Work out how many lines below contain "Prompt". Provide only the figure.

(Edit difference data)
╭──

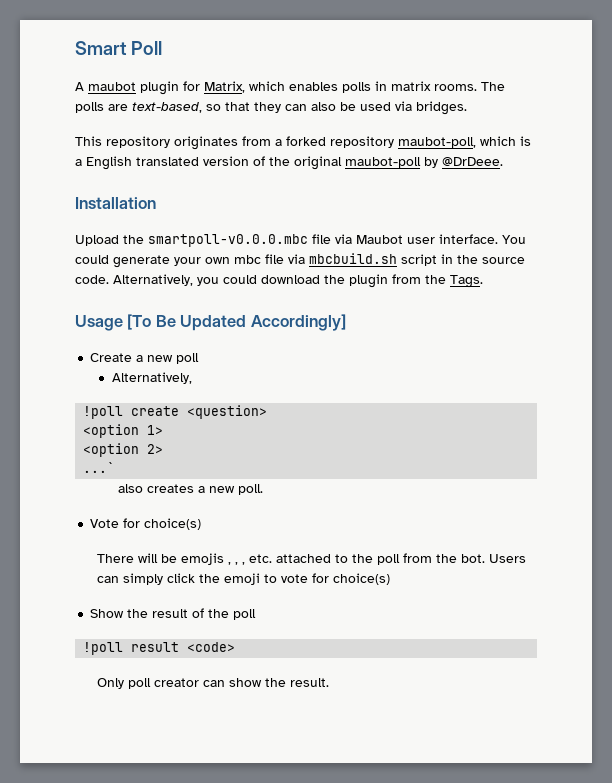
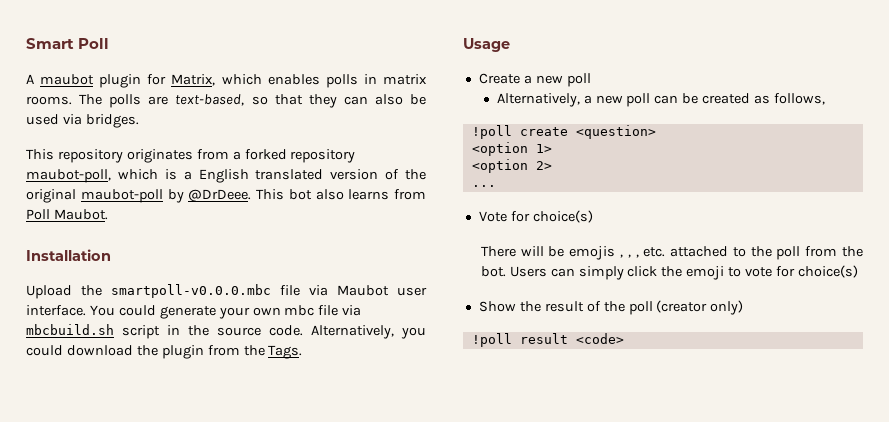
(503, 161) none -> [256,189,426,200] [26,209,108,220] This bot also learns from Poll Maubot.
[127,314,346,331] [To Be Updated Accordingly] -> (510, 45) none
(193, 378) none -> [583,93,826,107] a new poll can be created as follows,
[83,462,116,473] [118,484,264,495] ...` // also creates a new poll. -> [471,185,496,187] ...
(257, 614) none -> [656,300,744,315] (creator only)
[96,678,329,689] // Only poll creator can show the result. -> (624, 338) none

╰──
╭──

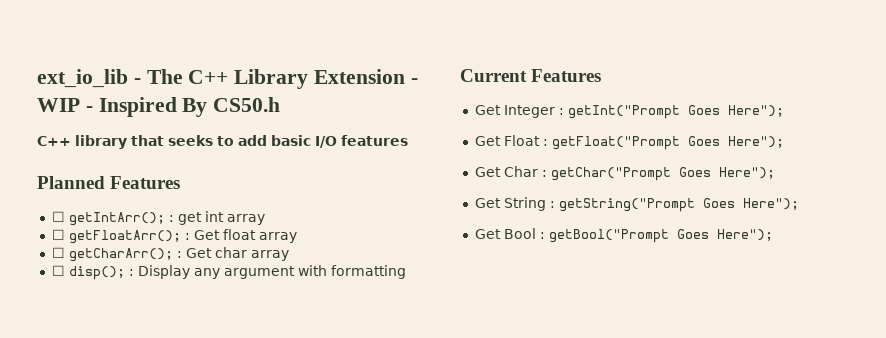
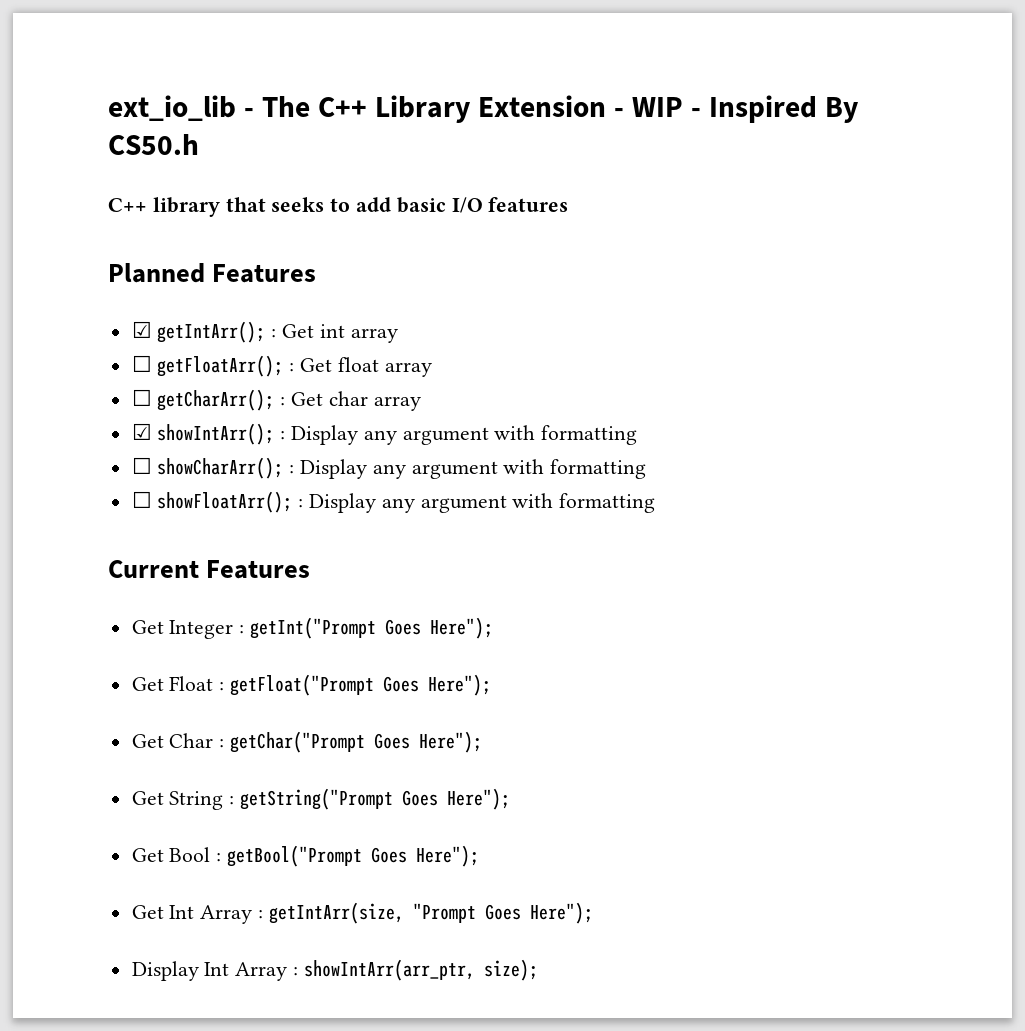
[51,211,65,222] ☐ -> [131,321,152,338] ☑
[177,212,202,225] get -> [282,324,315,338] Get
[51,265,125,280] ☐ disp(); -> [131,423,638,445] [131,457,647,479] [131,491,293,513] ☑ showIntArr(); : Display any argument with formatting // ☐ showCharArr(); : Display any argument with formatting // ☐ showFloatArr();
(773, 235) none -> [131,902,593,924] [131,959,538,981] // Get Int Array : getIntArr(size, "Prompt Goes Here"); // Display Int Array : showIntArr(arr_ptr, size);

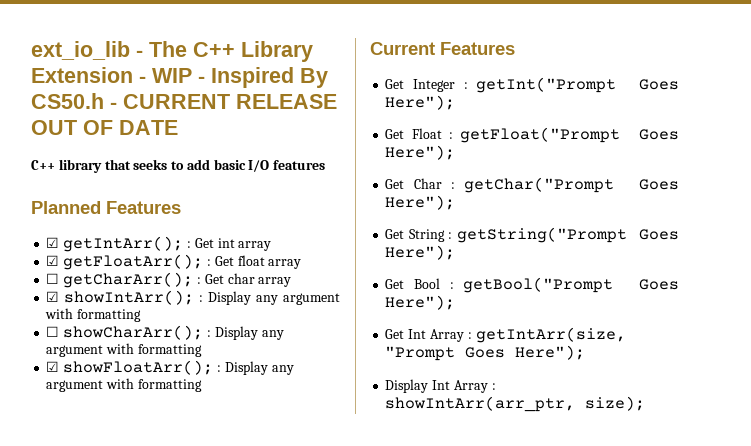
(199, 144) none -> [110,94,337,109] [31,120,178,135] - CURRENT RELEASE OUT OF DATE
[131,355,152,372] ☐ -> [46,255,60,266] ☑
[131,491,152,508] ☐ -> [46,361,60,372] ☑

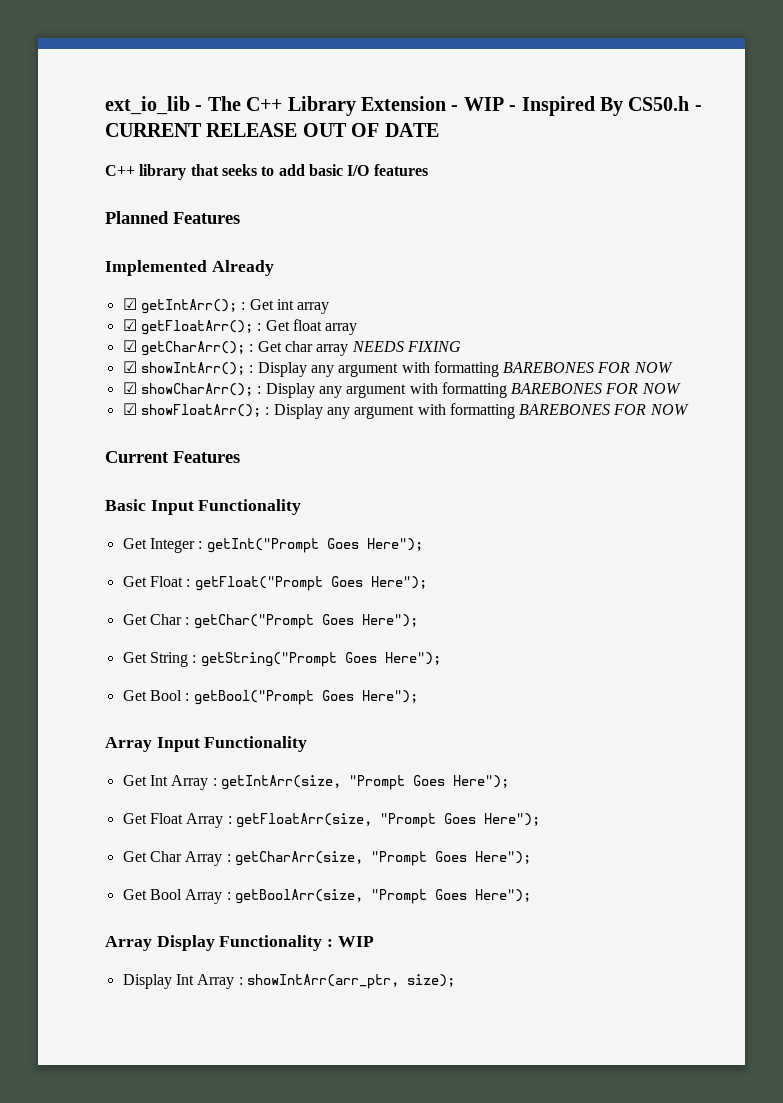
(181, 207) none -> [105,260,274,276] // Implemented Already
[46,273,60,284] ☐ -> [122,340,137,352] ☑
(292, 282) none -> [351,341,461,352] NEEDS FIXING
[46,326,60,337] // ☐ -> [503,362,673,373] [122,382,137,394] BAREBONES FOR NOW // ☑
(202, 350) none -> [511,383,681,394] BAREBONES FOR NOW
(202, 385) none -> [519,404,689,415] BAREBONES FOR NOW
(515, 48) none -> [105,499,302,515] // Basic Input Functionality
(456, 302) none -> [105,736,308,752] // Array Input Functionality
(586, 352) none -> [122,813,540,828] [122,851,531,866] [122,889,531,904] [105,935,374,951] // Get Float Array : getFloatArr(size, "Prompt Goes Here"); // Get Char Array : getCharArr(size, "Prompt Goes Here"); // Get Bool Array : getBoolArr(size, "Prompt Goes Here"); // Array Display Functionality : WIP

╰──

■ TASK ANSWER: 2